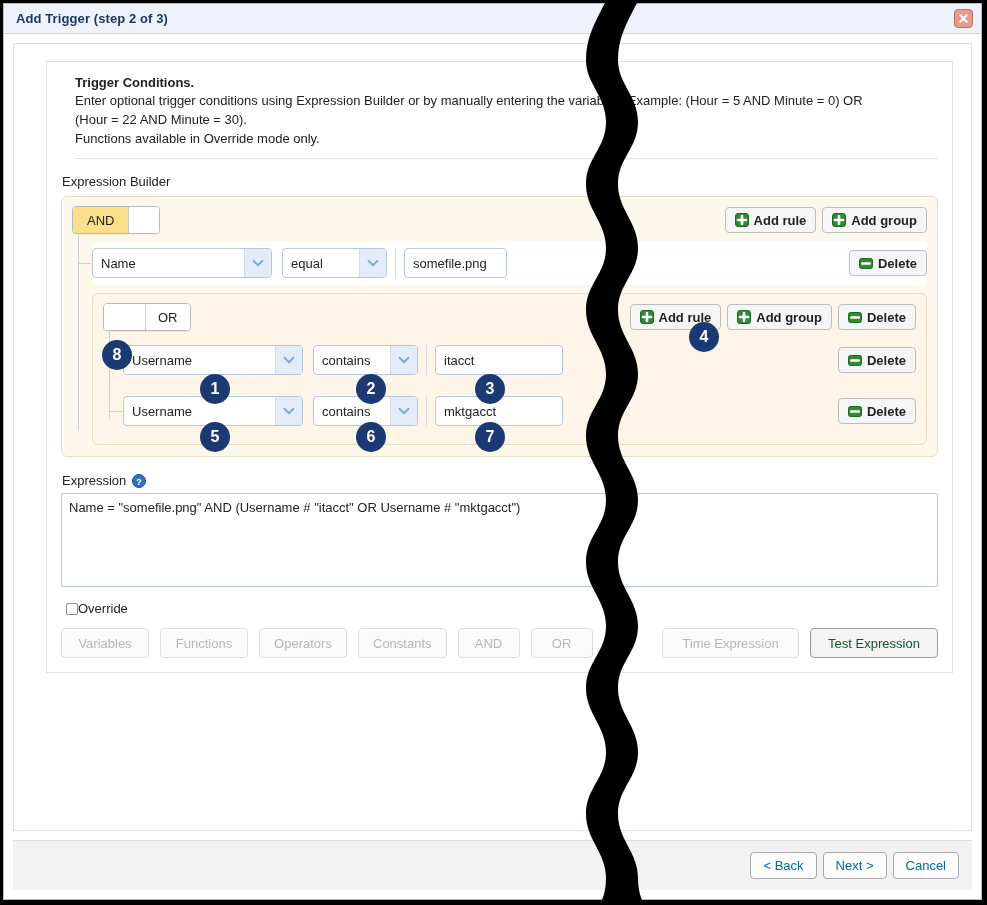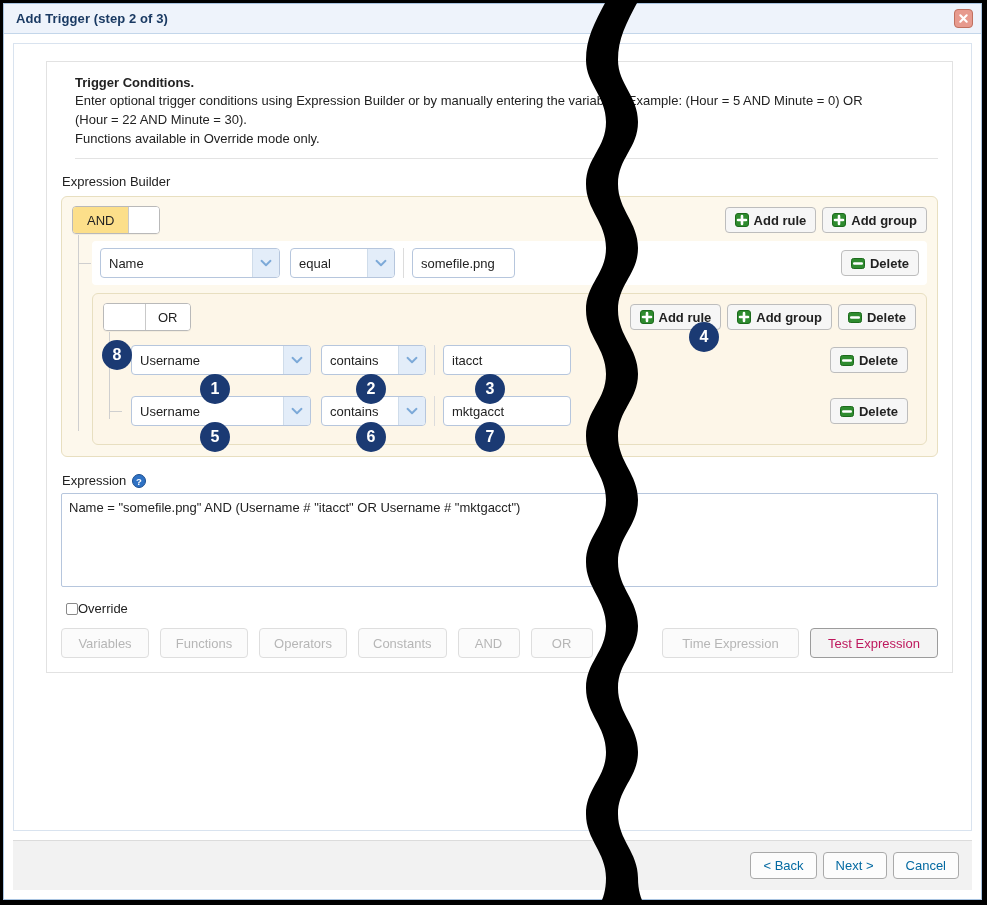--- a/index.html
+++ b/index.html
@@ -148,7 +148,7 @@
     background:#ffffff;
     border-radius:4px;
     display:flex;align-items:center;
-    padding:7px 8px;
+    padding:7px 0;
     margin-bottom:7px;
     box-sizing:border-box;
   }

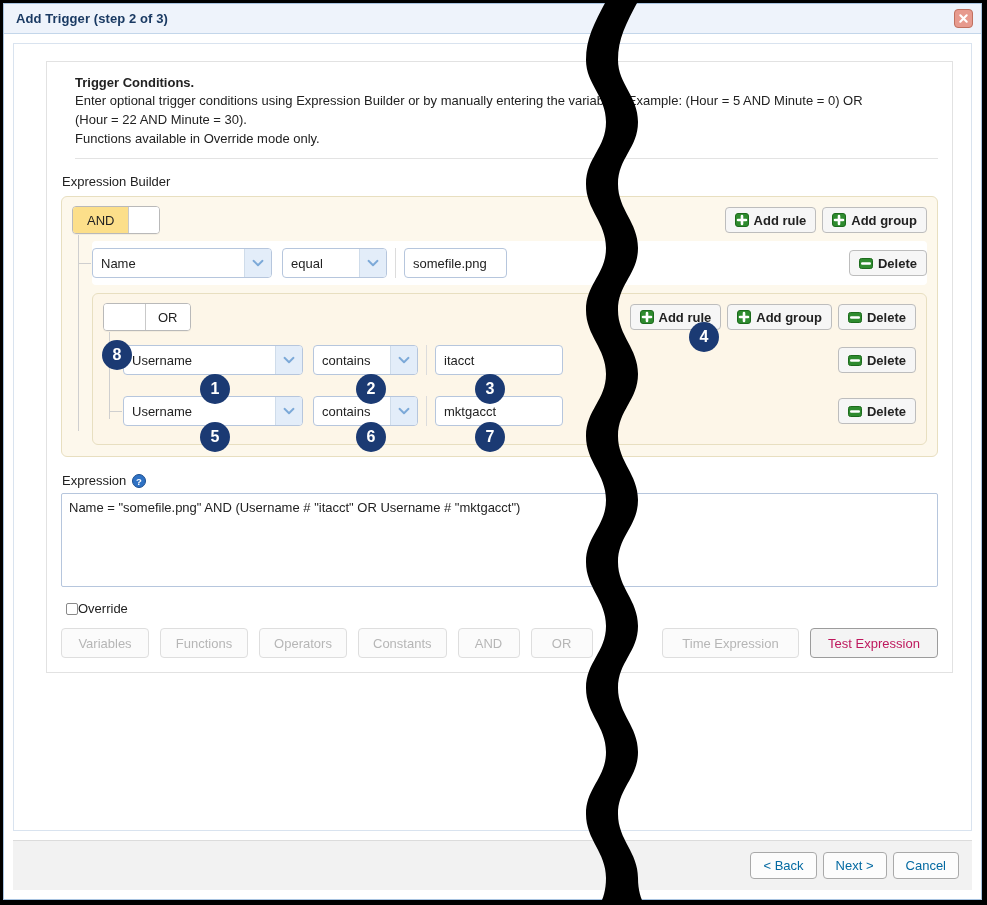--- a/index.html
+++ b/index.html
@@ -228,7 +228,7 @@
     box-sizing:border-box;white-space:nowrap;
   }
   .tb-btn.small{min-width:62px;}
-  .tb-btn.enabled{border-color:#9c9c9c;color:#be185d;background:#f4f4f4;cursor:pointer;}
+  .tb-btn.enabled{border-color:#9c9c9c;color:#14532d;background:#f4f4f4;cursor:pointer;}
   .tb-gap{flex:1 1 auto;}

* [Problem description]: When you write out the material, reproduce each line exactly and omit any picture it holds.

* [Reply to the task]:
--- a/index.html
+++ b/index.html
@@ -148,7 +148,7 @@
     background:#ffffff;
     border-radius:4px;
     display:flex;align-items:center;
-    padding:7px 8px;
+    padding:7px 0;
     margin-bottom:7px;
     box-sizing:border-box;
   }

--- a/index.html
+++ b/index.html
@@ -228,7 +228,7 @@
     box-sizing:border-box;white-space:nowrap;
   }
   .tb-btn.small{min-width:62px;}
-  .tb-btn.enabled{border-color:#9c9c9c;color:#be185d;background:#f4f4f4;cursor:pointer;}
+  .tb-btn.enabled{border-color:#9c9c9c;color:#14532d;background:#f4f4f4;cursor:pointer;}
   .tb-gap{flex:1 1 auto;}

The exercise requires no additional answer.